Cela signifie qu’elles prennent corps dans la vie personnelle, dans la vie dans la société et dans ce que tu vis au travail en plus. Mais sur cette seule dernière cause potentielle, qui engage la responsabilité de l’entreprise, il y a beaucoup à dire.
Or, c’est sur ce point, à nos yeux, qu’il conviendrait ne pas nier l’existence de potentielles causes systémiques.
Une cause systémique c’est une cause qui est ancrée dans les structures, les règles, les habitudes, les dynamiques d’un système dans son ensemble – et non dans une action ou un élément individuel.
Le terme « santé mental », là encore, détourne peut-être le regard de cette hypothèse. C’est la personne qui a un problème de santé mentale.
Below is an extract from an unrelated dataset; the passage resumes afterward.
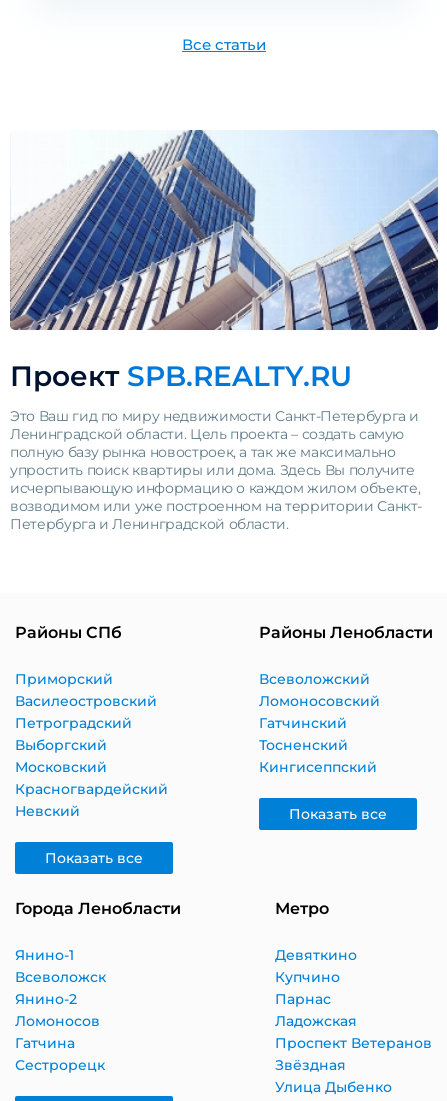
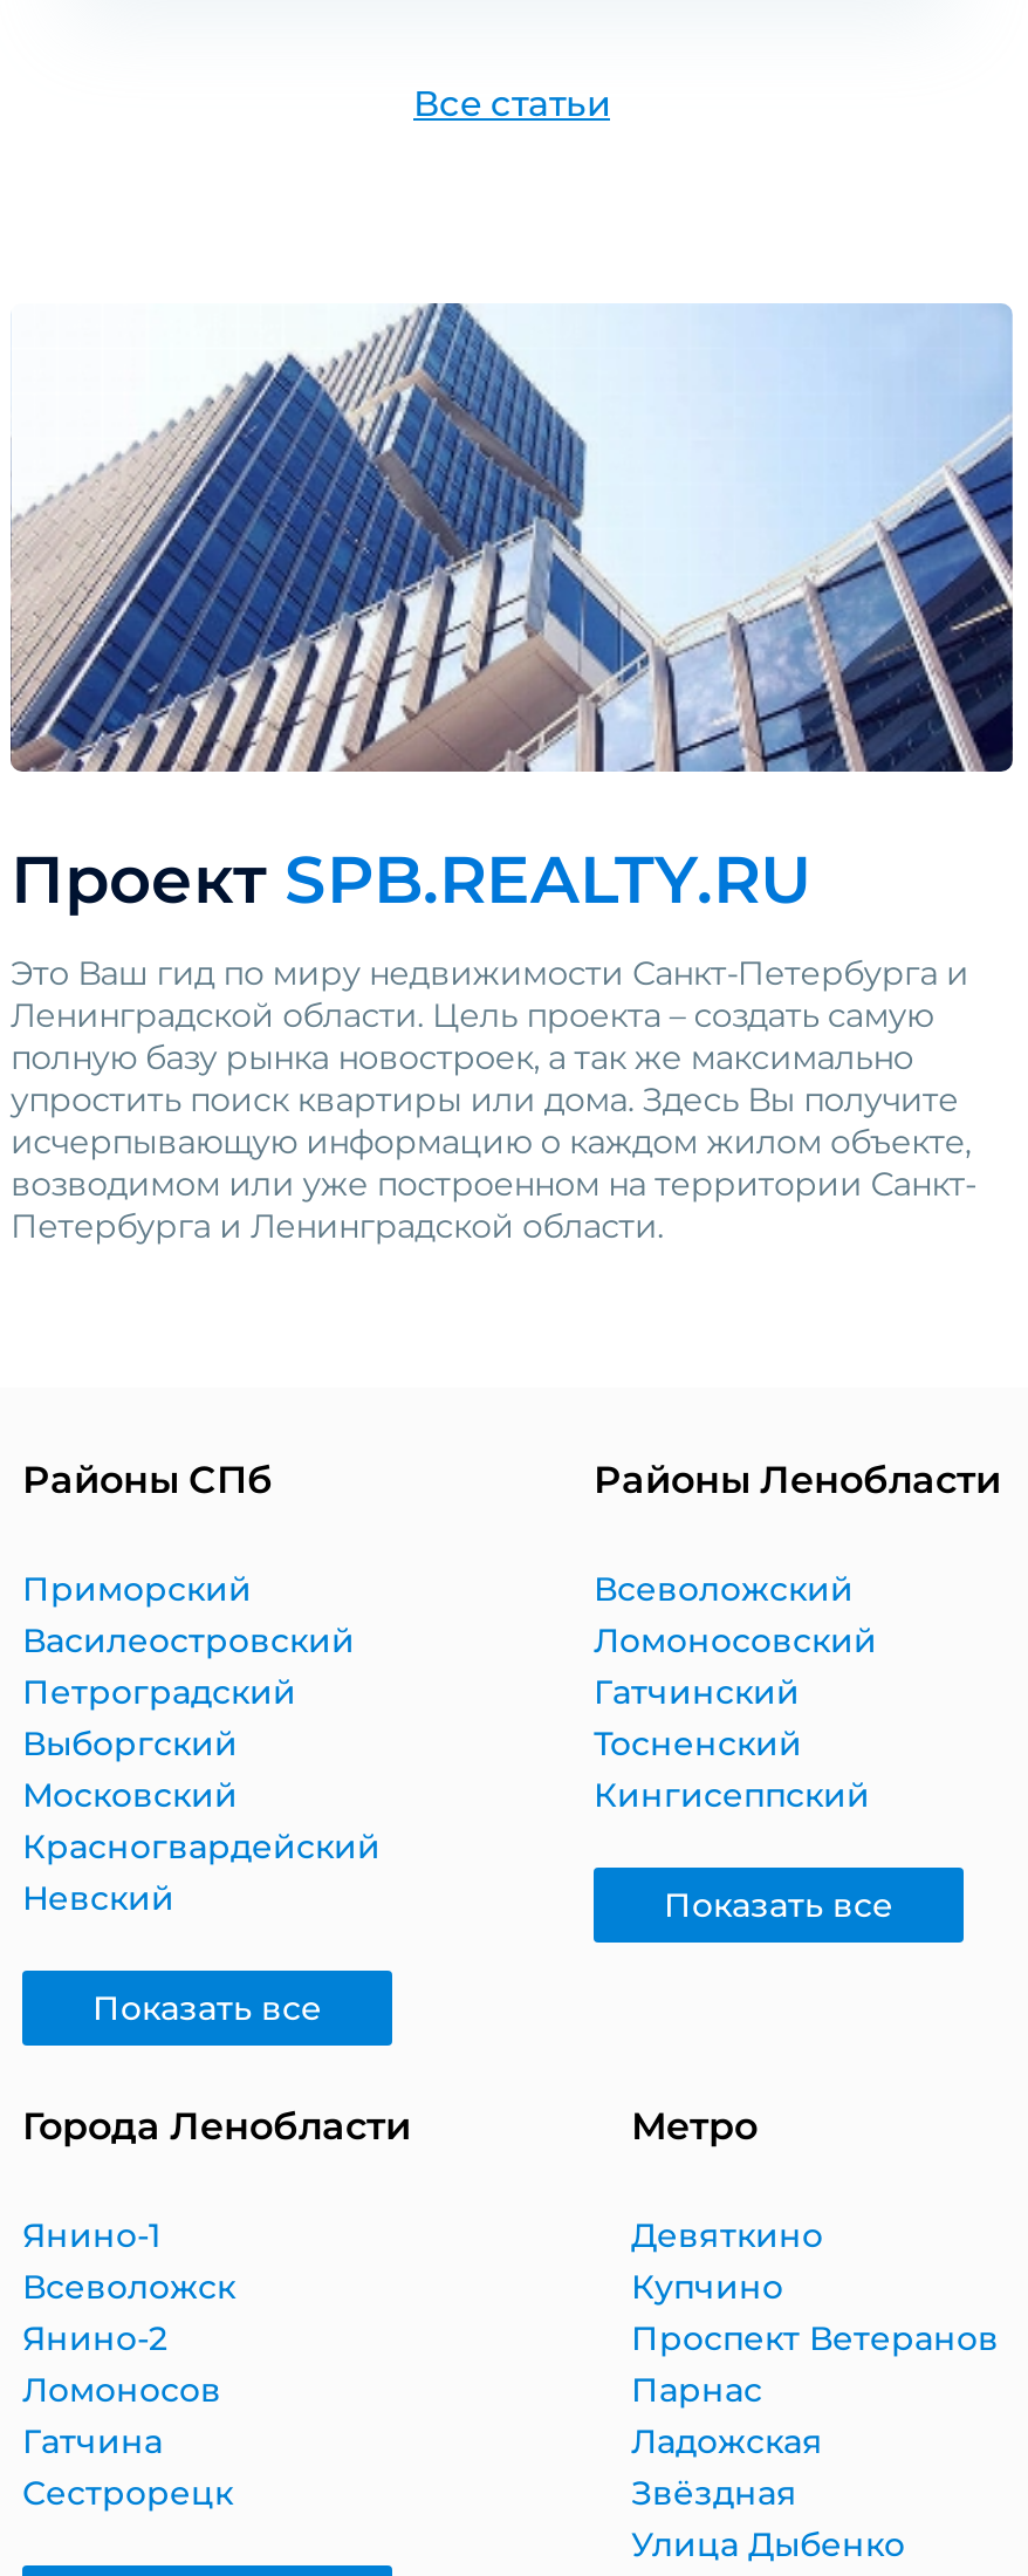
moved [275,990,357,1030] -> [631,2369,823,2462]: Парнас | Ладожская
moved [275,1034,432,1052] -> [631,2317,999,2359]: Проспект Ветеранов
Donc on focalise implicitement l’attention sur des causes personnelles.
Comme le dit justement Renaud de Kergolay « l’alibi parfait pour éviter les vraies questions ? ».
Or, des causes systémiques, on peut pourtant en soupçonner quelques-unes.
On va donner des exemples, pour formuler des hypothèses. Quels sont les effets de la financiarisation des entreprises et son corollaire de pression, donc de risque de déséquilibre entre parties prenantes ? Cela n’a rien à voir bien sûr avec ce qui est perçu comme une perte de sens et une réduction de l’autonomie ?
Quid de dirigeants d’entités du secteur public ou parapublic, affairés à satisfaire aux injonctions de leur tutelle car ils visent un poste de je-ne-sais-quel directeur de cabinet de ministre et qui asservissent toute une organisation à quelques indicateurs de surface au détriment de la mission publique ?
Mais ça n’existe pas tout ça bien sûr. Ce sont des cas tellement isolés ! Non ?
Que dire des conséquences sur la santé mentale du personnel de soin, à qui l’on reproche une crise des vocations, dans un établissement de soins dans lequel le poids des contraintes imposées par les autorités conduit à ce que le soin soit subordonné à la seule logique financière ?
Ou d’une institution qui n’accepte plus de prendre le moindre risque et préfère faire peser sur le lampiste de terrain l’écart entre la prescription du processus et la réalité de la vie, sans qu’il ne dispose de la moindre autonomie pour résoudre l’écart.
Quand le risque de l’un, loin du réel, devient la souffrance de l’autre, qui le vit quotidiennement.
Des exemples de causes profondes, potentielles disons-nous, certes, mais dont on peut imaginer, et là encore ce n’est qu’une hypothèse, qu’elles expliquent bien mieux un absentéisme de courte durée par exemple qu’une propension des intéressés à tirer au flanc.
En résumé, le terme de « santé malade », même s’il ne désigne pas une maladie, présente le risque d’être mal interprété en stigmatisant la victime et contribuer ainsi à détourner le regard de l’hypothèse de causes systémiques plus dérangeantes.
J’ai bon chef ?
Oui tu as bon mais on ne va pas en faire toute une histoire.